Pub Date: July 24th, 1989
ISBN: 0425205819
Publisher: Putnam

First-rate cat-and-mouse thriller—cop vs. serial killer—that's the fiction debut of a pseudonymous Pulitzer Prize-winning journalist. Games are the name of the game here, from the "rules' that self-styled "maddog" rapist/killer Louis Vullion, an attorney, leaves for the police (e.g., "Never kill anyone you know") after each of his Minneapolis kills to the lucrative computer war-games that tough hero-cop Lucas Davenport designs in his spare time. As a "player," Davenport sets out to catch Vullion by outwitting him—mostly by releasing false and infuriating information (for instance, that the cops think Vullion is impotent) through a dumb TV reporter who makes perfect cheese for the trap Davenport's setting.
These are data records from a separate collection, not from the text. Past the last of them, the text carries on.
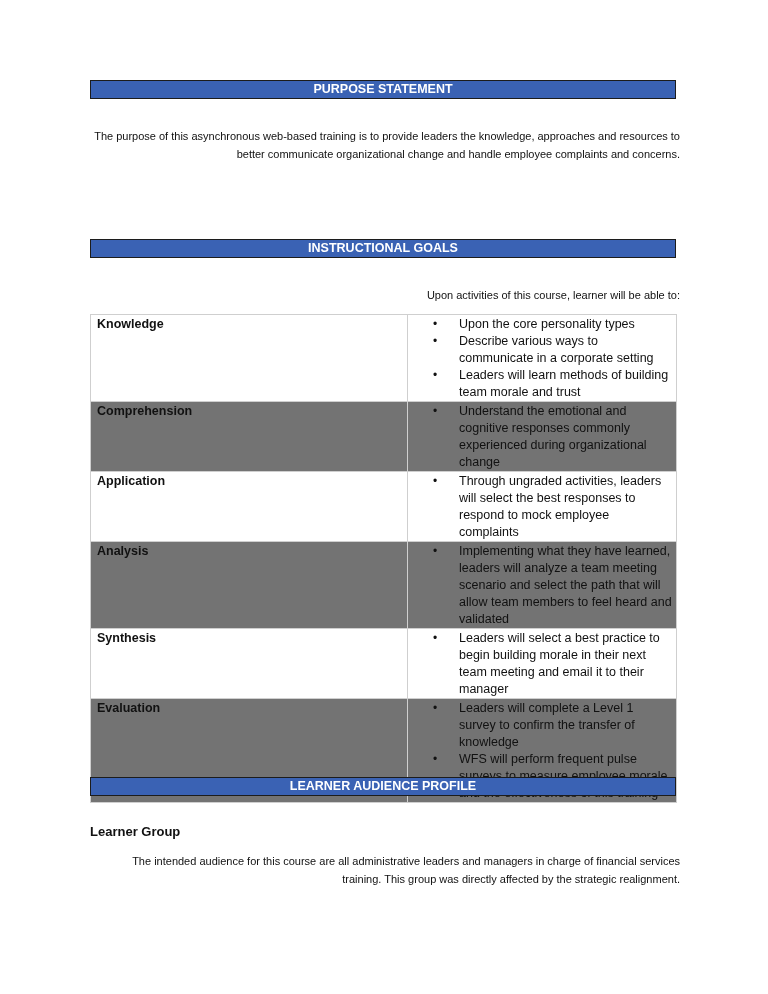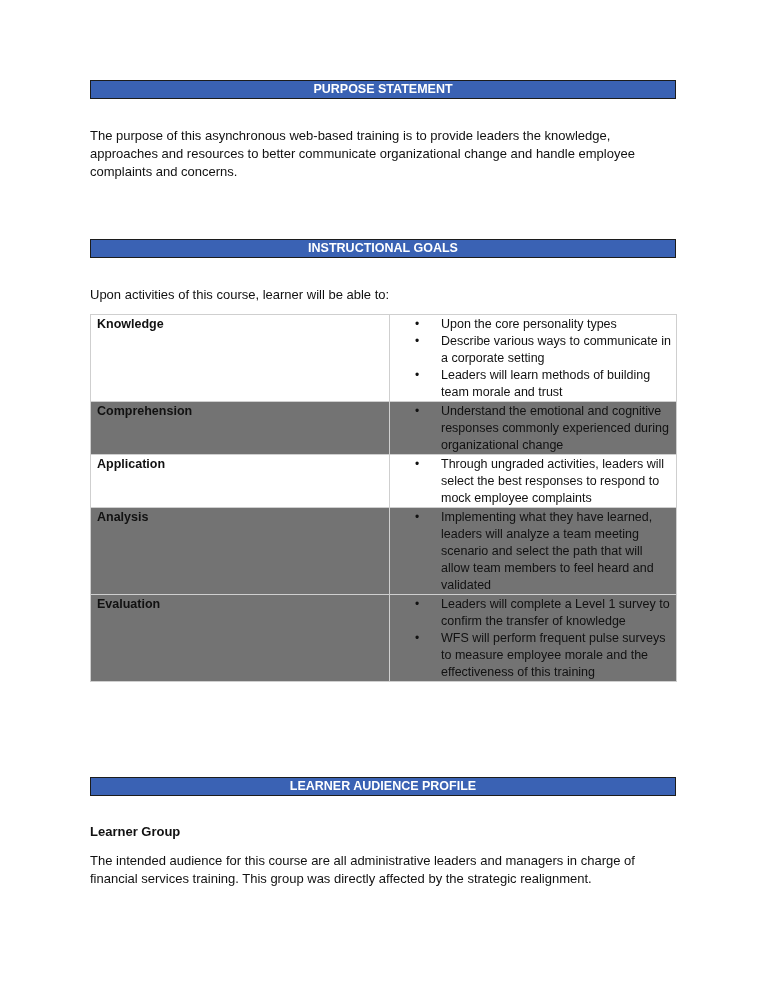--- a/index.html
+++ b/index.html
@@ -32,22 +32,23 @@
       font-weight: bold;
       font-size: 12.5px;
       line-height: 17px;
       text-align: center;
       letter-spacing: 0px;
     }
     .para {
       position: absolute;
       left: 90px;
       width: 590px;
-      font-size: 13px;
+      font-size: 11px;
       line-height: 18px;
+      text-align: right;
     }
     .subhead {
       position: absolute;
       left: 90px;
       font-size: 13px;
       font-weight: bold;
       line-height: 18px;
     }
     table.goals {
       position: absolute;
@@ -59,21 +60,21 @@
       line-height: 17px;
     }
     table.goals td {
       border: 1px solid #cfcfcf;
       vertical-align: top;
       padding: 0;
     }
     table.goals td.level {
       width: 286px;
       font-weight: bold;
-      padding: 1px 6px 0 6px;
+      padding: 1px 24px 0 6px;
     }
     table.goals td.objs {
       padding: 1px 4px 0 0;
     }
     table.goals tr.shaded td {
       background: #737373;
     }
     ul.bullets {
       list-style: none;
       margin: 0;
@@ -132,20 +133,28 @@
           </td>
         </tr>
         <tr class="shaded">
           <td class="level">Analysis</td>
           <td class="objs">
             <ul class="bullets">
               <li><span class="dot">•</span><span>Implementing what they have learned, leaders will analyze a team meeting scenario and select the path that will allow team members to feel heard and validated</span></li>
             </ul>
           </td>
         </tr>
+        <tr>
+          <td class="level">Synthesis</td>
+          <td class="objs">
+            <ul class="bullets">
+              <li><span class="dot">•</span><span>Leaders will select a best practice to begin building morale in their next team meeting and email it to their manager</span></li>
+            </ul>
+          </td>
+        </tr>
         <tr class="shaded">
           <td class="level">Evaluation</td>
           <td class="objs">
             <ul class="bullets">
               <li><span class="dot">•</span><span>Leaders will complete a Level 1 survey to confirm the transfer of knowledge</span></li>
               <li><span class="dot">•</span><span>WFS will perform frequent pulse surveys to measure employee morale and the effectiveness of this training</span></li>
             </ul>
           </td>
         </tr>
       </tbody>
As Vullion and Davenport make their moves—the killer snuffing a young whore, then a cripple, and the cop mixing inspiration with dogged footwork and handling an overzealous media—author Sandford colors in a deep background for each: the killer with bis lonely, sterile house and nerdy ways, Davenport with his old friend who's a nun, his pregnant reporter-girlfriend, and his new flame, Carla Ruiz, who survived an aborted attack by Vullion. And if the action sometimes breaks into arrhythmia (a red herring about the false arrest of a suspect) or cliché, the action shifts into high gear when the cop's mousetrap snaps shut but misses the killer. Realizing he's been made, Vullion designs an elaborate vengeance-puzzle (the "stroke") that features Carla as the prize even as Davenport counters with a set-up (the "coup") to ice Vullion cold-bloodedly and with impunity. Neither as psychologically astute as Ridley Pearson's Undercurrents (1988) nor as flat-out terrifying as Thomas Harris' The Silence of the Lambs (1988), but for ingenuity and sheer entertainment Sandford's first far outclasses most other recent serial-killer novels, marking him a thriller writer to watch.